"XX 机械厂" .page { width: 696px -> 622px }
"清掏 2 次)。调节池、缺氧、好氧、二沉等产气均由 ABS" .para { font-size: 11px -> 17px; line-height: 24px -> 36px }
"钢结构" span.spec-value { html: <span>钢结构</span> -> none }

-- -- --

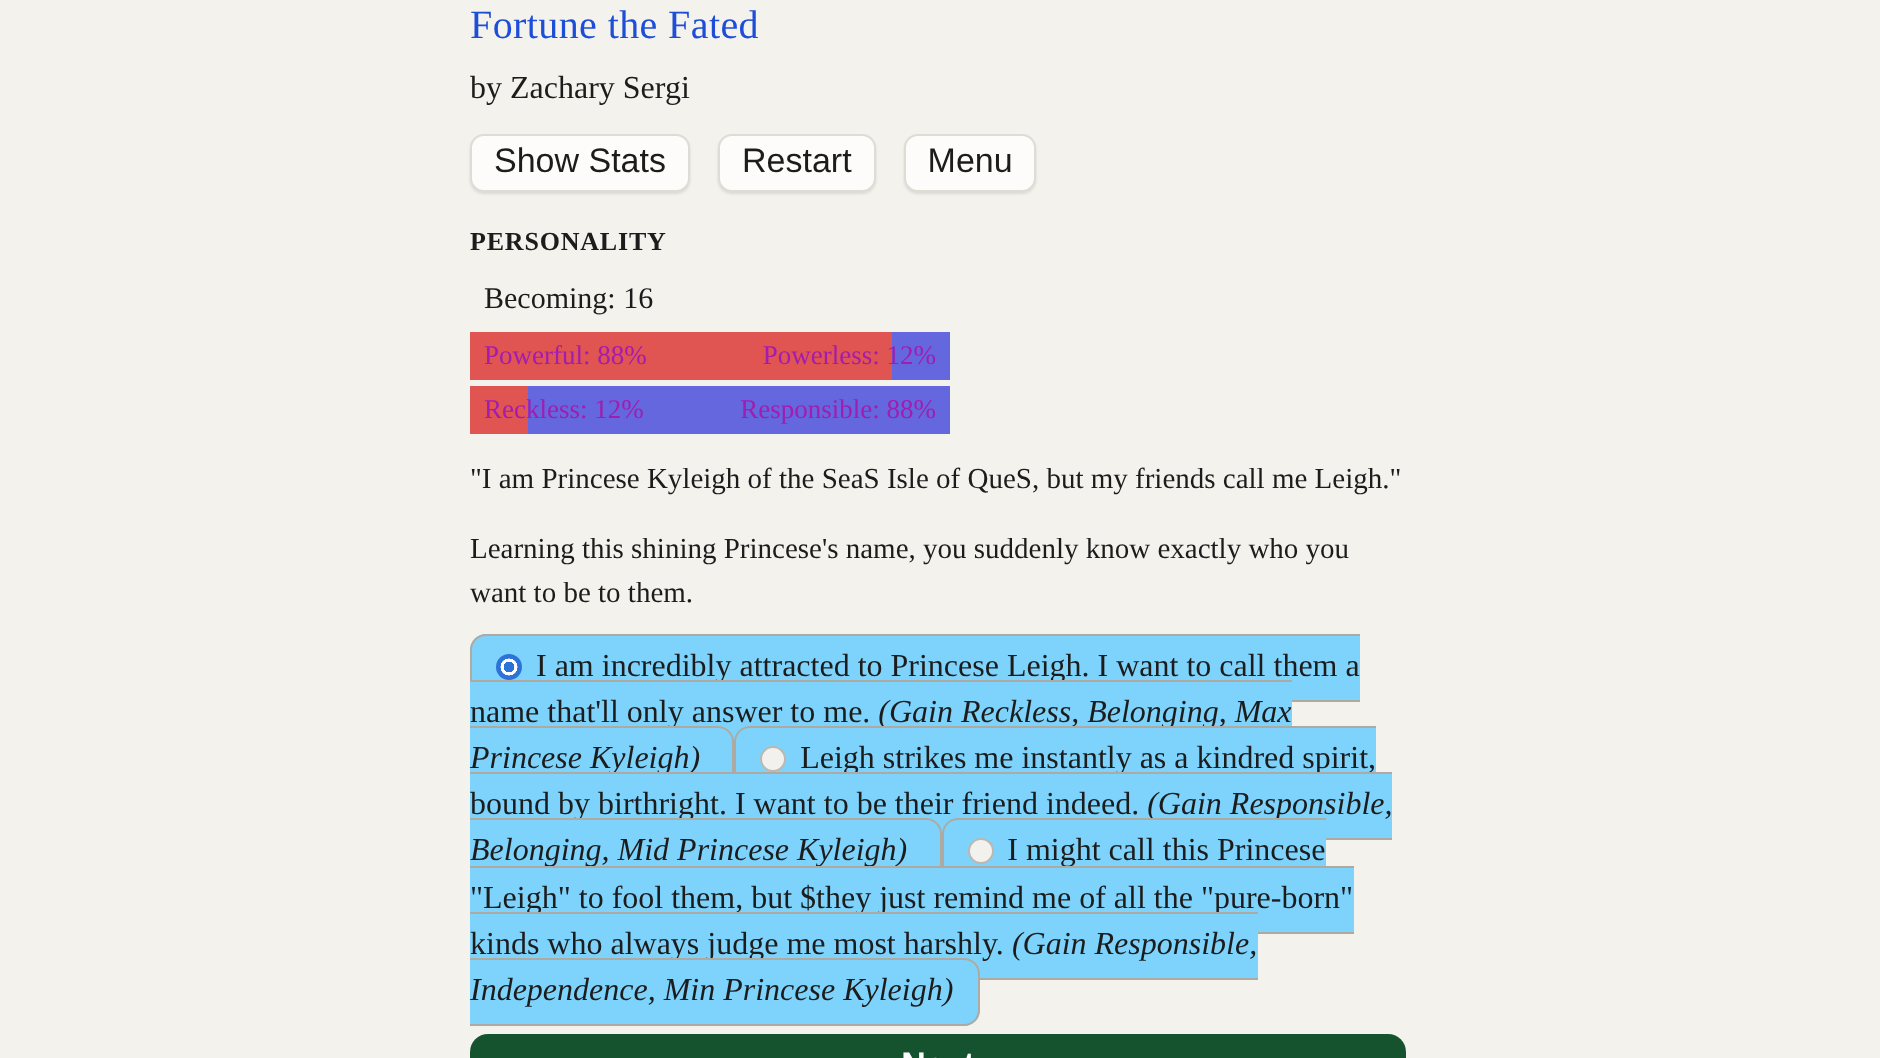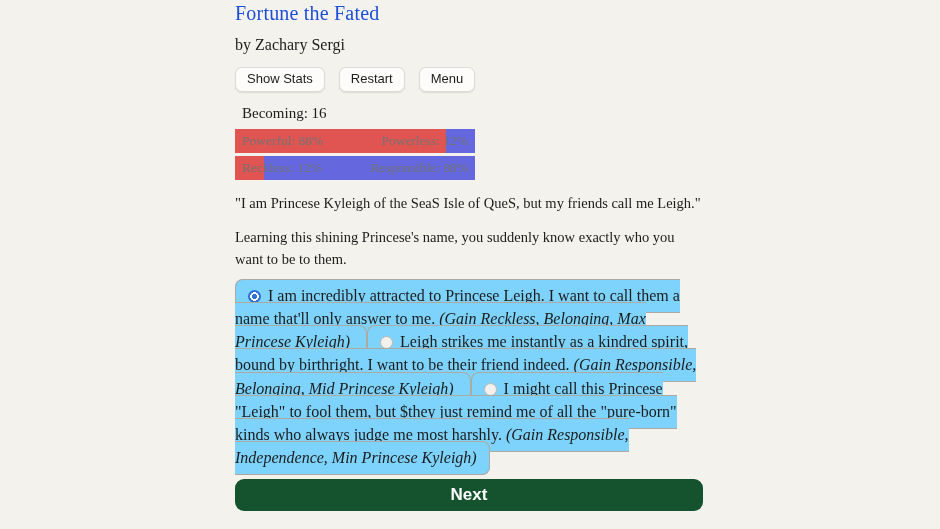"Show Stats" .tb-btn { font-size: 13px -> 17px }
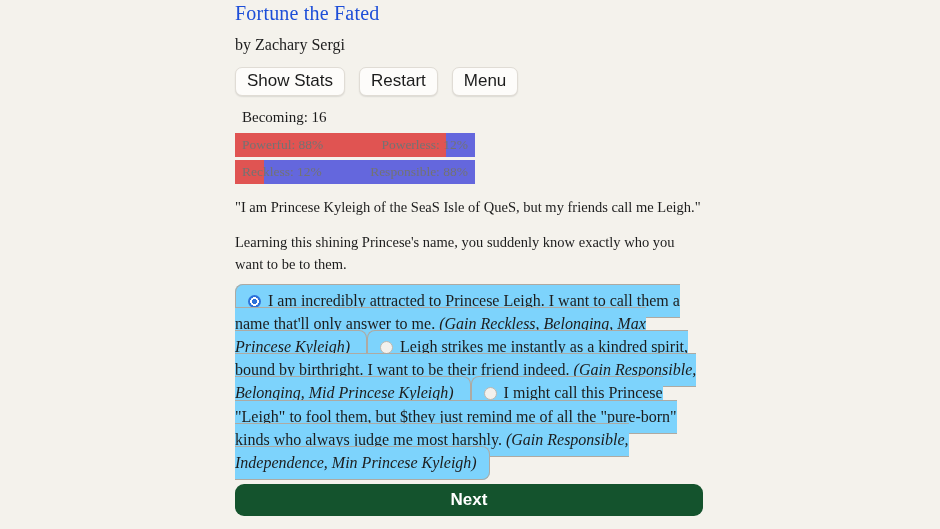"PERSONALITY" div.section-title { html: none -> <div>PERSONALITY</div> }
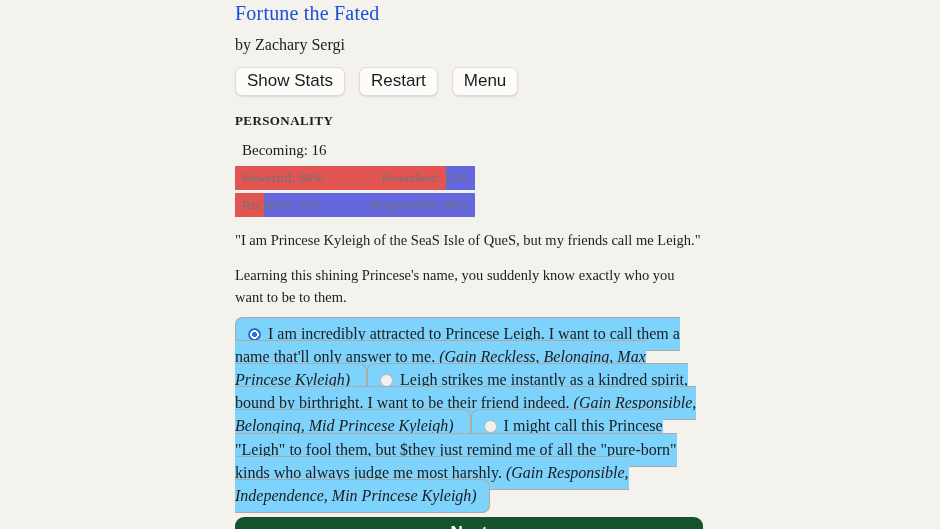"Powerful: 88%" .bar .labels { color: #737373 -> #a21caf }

-- -- --

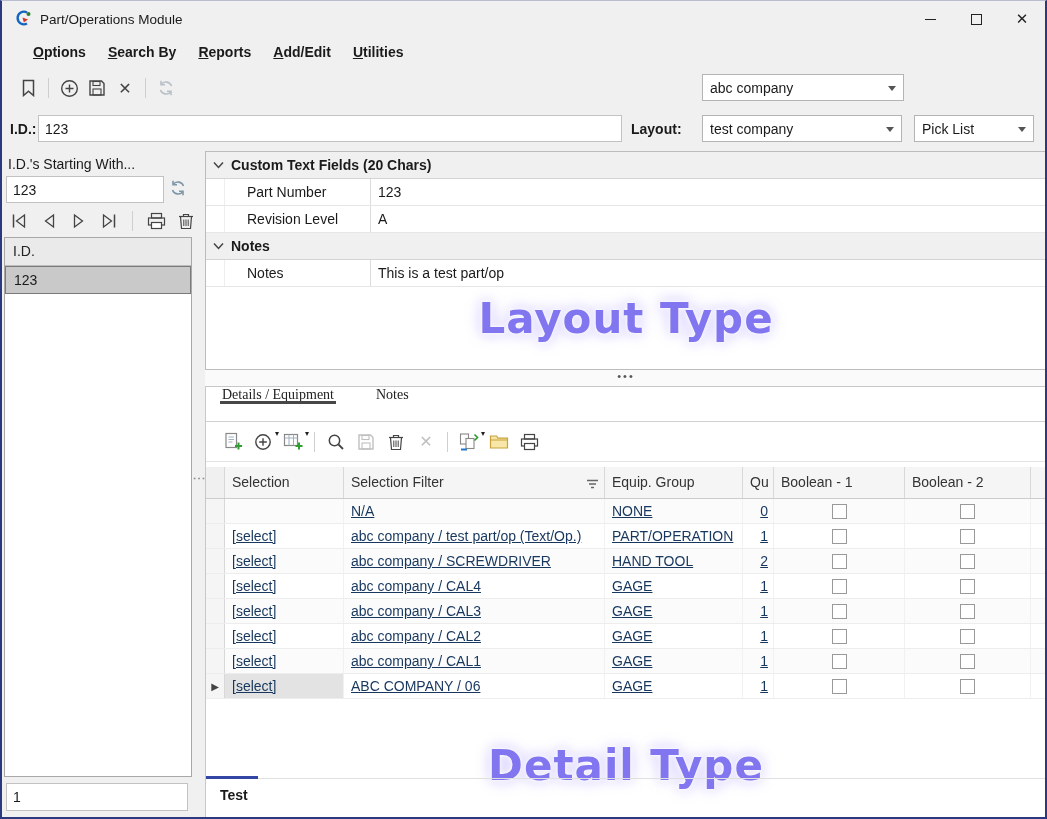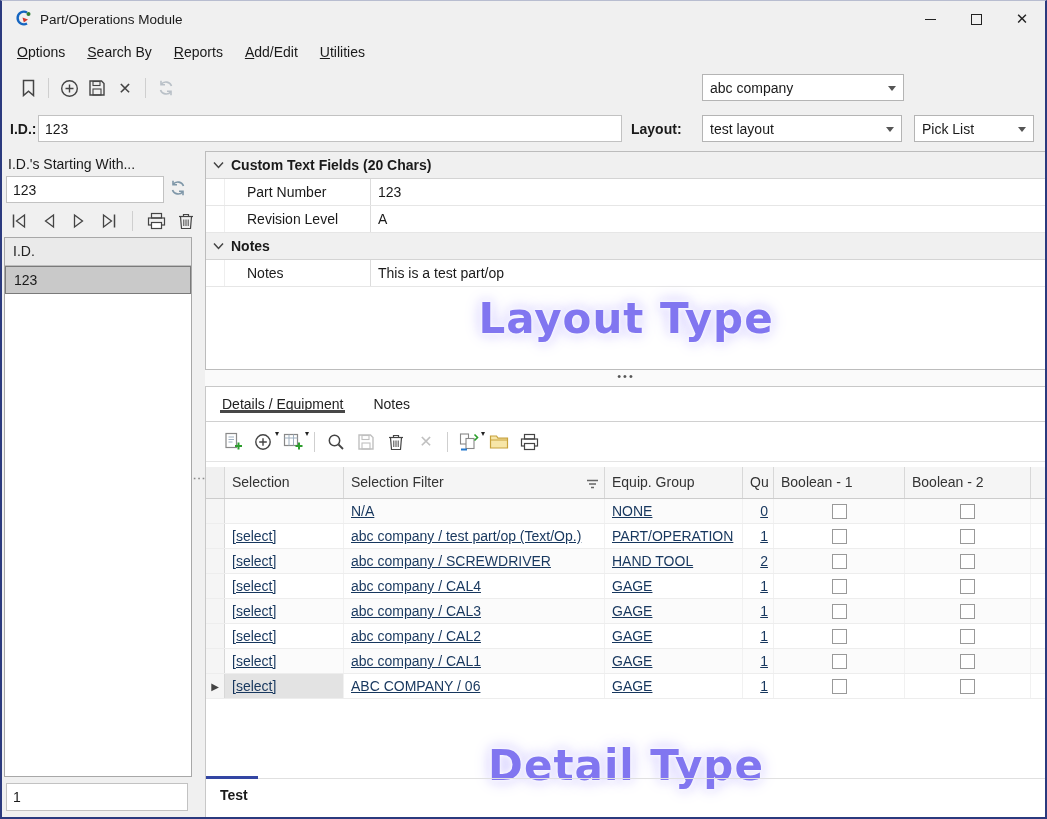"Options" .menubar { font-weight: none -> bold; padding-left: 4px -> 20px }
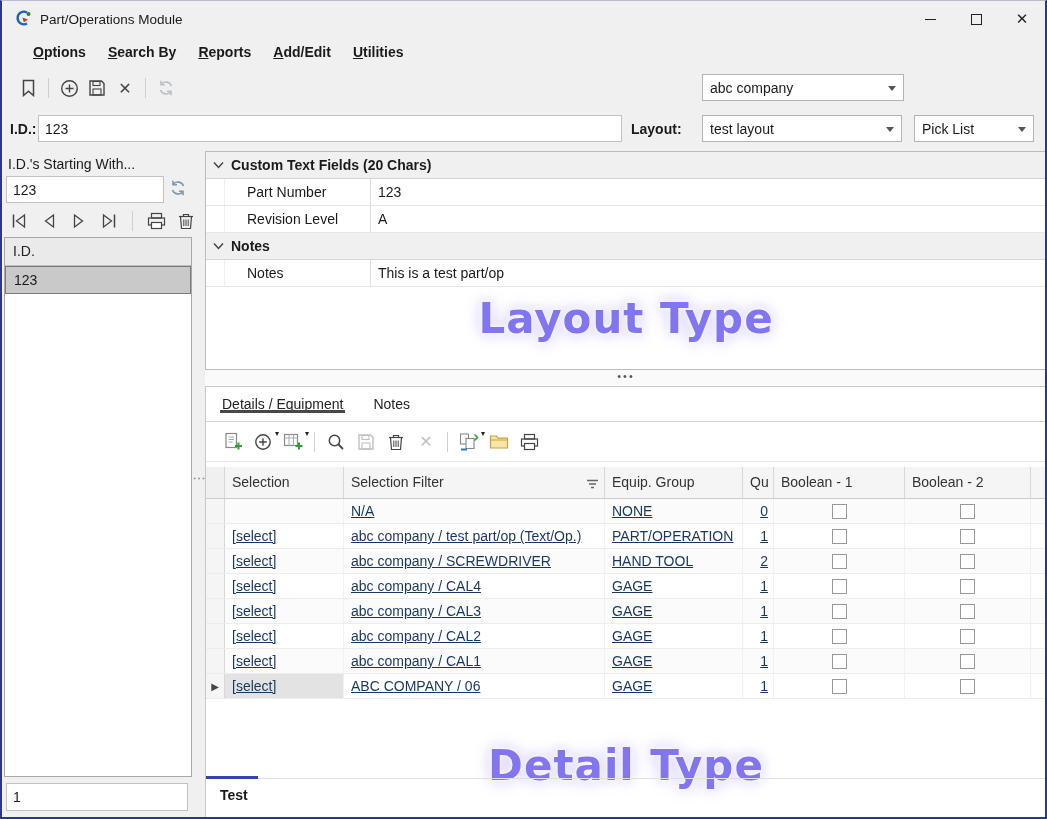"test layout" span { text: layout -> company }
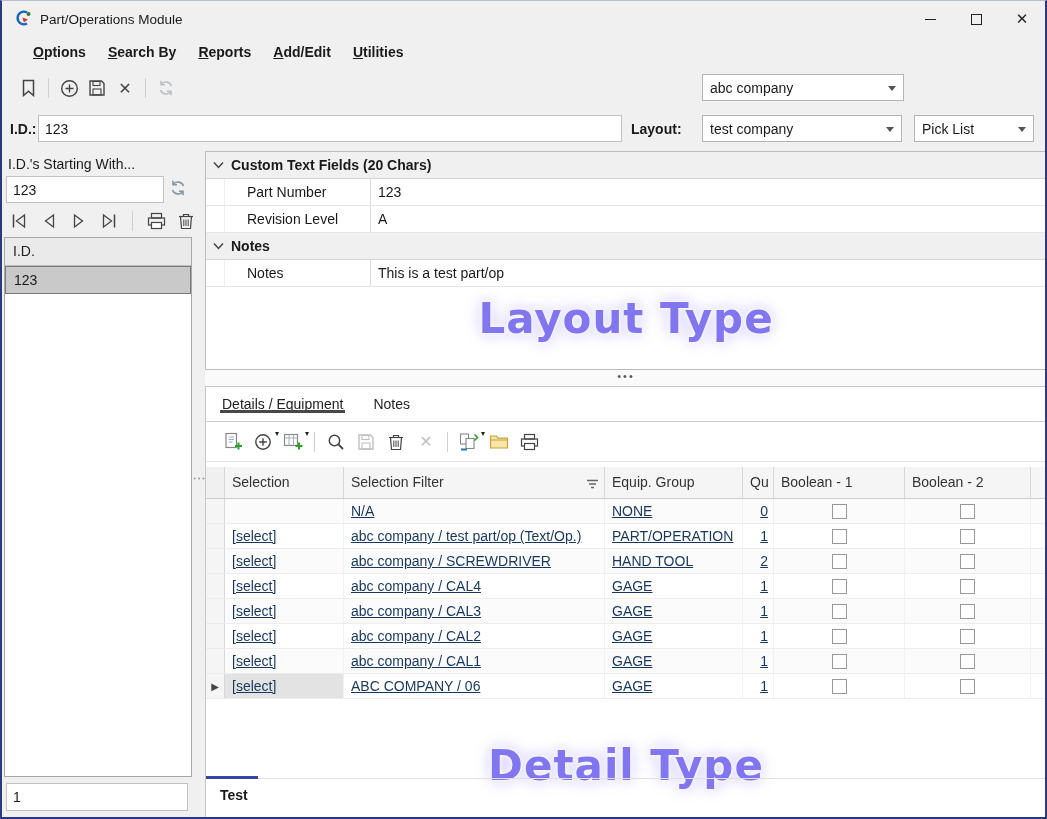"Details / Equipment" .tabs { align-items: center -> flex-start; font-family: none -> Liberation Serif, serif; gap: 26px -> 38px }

-- -- --

Exercise aim: Reproduce exactly, with no pictures, the lines above from the one holding "text: layout ->" to the one holding "align-items: center ->", inclusive.

Reply:
"test layout" span { text: layout -> company }
"Details / Equipment" .tabs { align-items: center -> flex-start; font-family: none -> Liberation Serif, serif; gap: 26px -> 38px }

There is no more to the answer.